WHAT IS NEEDED:
Search the entries below for "good" and copy each matching line.

[Dataset entries]
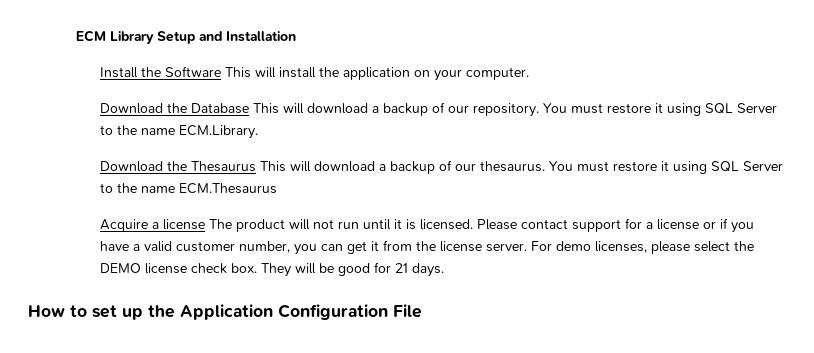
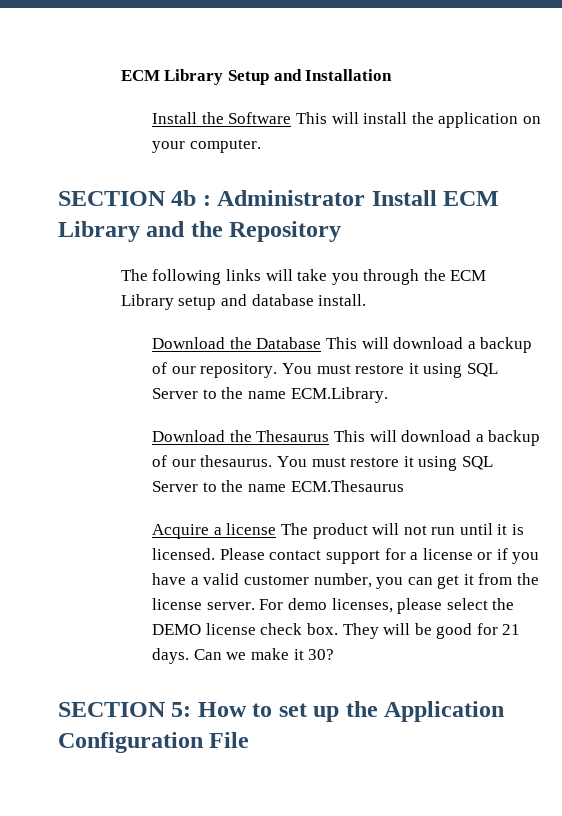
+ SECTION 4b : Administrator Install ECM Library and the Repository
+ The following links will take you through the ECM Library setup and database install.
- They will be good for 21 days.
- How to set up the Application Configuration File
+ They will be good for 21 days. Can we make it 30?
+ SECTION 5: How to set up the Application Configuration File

OUTPUT OF THE EXERCISE:
- They will be good for 21 days.
+ They will be good for 21 days. Can we make it 30?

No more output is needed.